In a letter dated Tuesday, the Senate Banking Committee’s ranking member Sherrod Brown, D-Ohio, urged the Federal Reserve Board to halt its pre-existing rulemaking work and “instead focus and prioritize actions on activities related to the economic risks posed to markets” by the novel coronavirus.
Brown made similar requests in letters addressed to the heads of the Consumer Financial Protection Bureau, Federal Deposit Insurance Corp., Federal Housing Finance Agency, Office of the Comptroller of the Currency, National Credit Union Administration and U.S. Securities and Exchange Commission.

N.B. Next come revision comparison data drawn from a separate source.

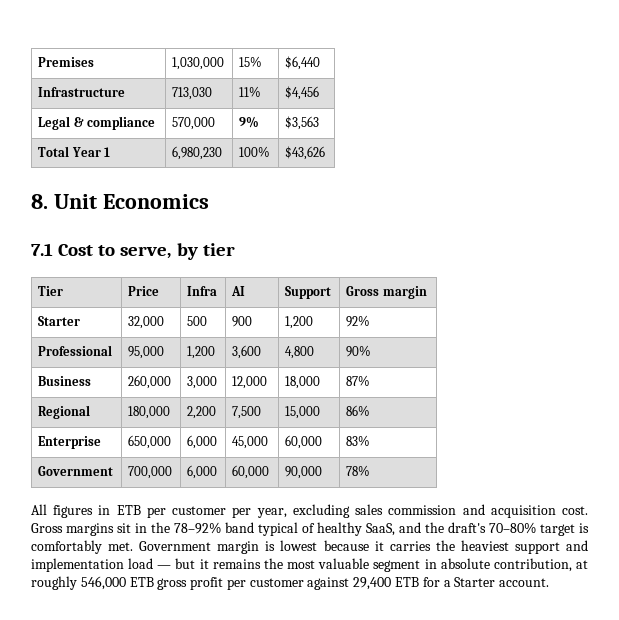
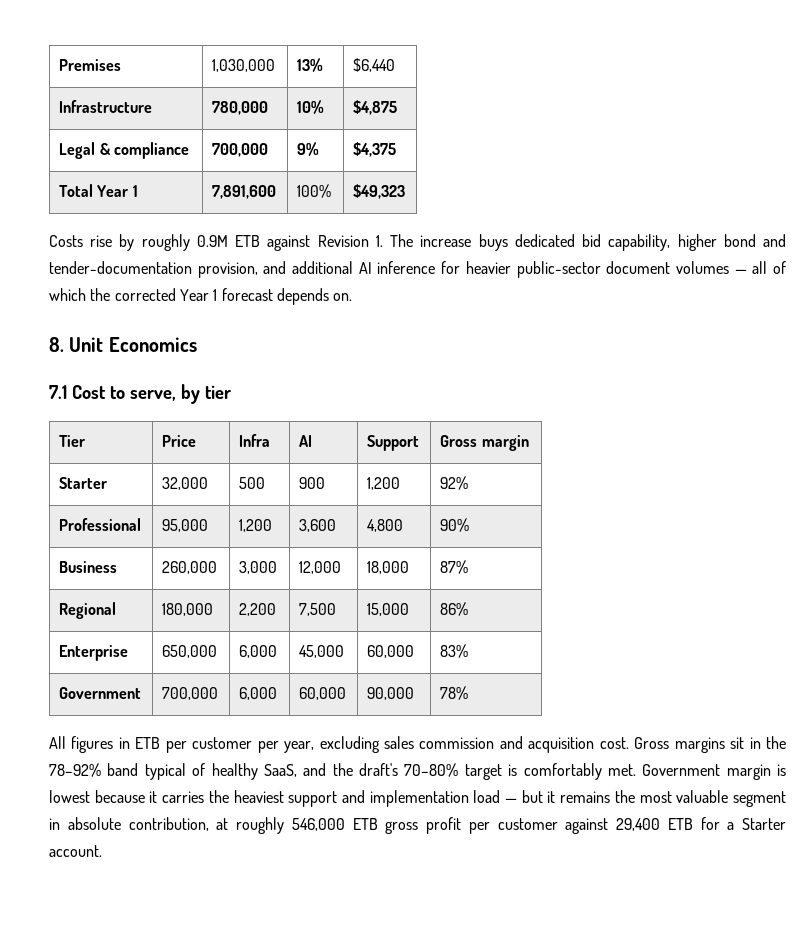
- Premises | 1,030,000 | 15% | $6,440
+ Premises | 1,030,000 | 13% | $6,440
- Infrastructure | 713,030 | 11% | $4,456
+ Infrastructure | 780,000 | 10% | $4,875
- Legal & compliance | 570,000 | 9% | $3,563
+ Legal & compliance | 700,000 | 9% | $4,375
- Total Year 1 | 6,980,230 | 100% | $43,626
+ Total Year 1 | 7,891,600 | 100% | $49,323
+ Costs rise by roughly 0.9M ETB against Revision 1. The increase buys dedicated bid capability, higher bond and tender-documentation provision, and additional AI inference for heavier public-sector document volumes — all of which the corrected Year 1 forecast depends on.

“The COVID-19 virus threatens both the health of the public and the economy,” Brown wrote. “In light of this crisis, I urge you to place an immediate moratorium on rulemakings not related to the crisis at hand until the COVID-19 virus has been fully addressed by our financial and public health agencies.”
Federal financial regulators had a number of significant rulemaking initiatives underway before the pandemic struck, including projects to wrap up revisions to the Volcker Rule’s restrictions on banks’ fund investment activities, issuing first-of-their-kind consumer protection rules for the debt collection industry and overhauling Community Reinvestment Act regulations for the first time in years.
Comment periods on proposals associated with those three projects are in fact set to end in the coming weeks, but with the nation gripped by the COVID-19 outbreak, Brown said the agencies should expect that the public won’t have the bandwidth to provide “meaningful” feedback on anything but pandemic-related rulemaking proposals.
Brown said the regulators should also be concentrating on “providing reliable guidance and responding to the health and economic effects of this crisis rather than on processing other rulemakings.”
“During this period, all rulemakings and comment periods closing after March 1, 2020, that are not related to the virus response or other imminent health, safety or national security threats should be suspended or extended for at least 45 days,” Brown urged.
In addition to the financial regulators, Brown called on the U.S. Department of Housing and Urban Development to similarly table any pending rulemakings that aren’t tied to the pandemic response effort.
The agency’s energies would be better spent right now on “advancing the public health and worker protections, increasing access to nutrition services, enhancing our nation’s safety, and protecting the financial needs of individuals and families facing economic hardship as a result of the virus and response,” Brown said.
In a statement to Law360, a HUD spokesperson pushed back on Brown’s letter.
“Senator Brown should spend less time playing politics with the coronavirus, and instead focus his energies on quickly approving the economic stimulus the president has called for,” the spokesperson said.
Spokespeople for the Fed and the FDIC said their agencies plan to respond to Brown directly. An SEC spokesperson declined to comment. Representatives for the other agencies did not immediately return requests for comment late Tuesday.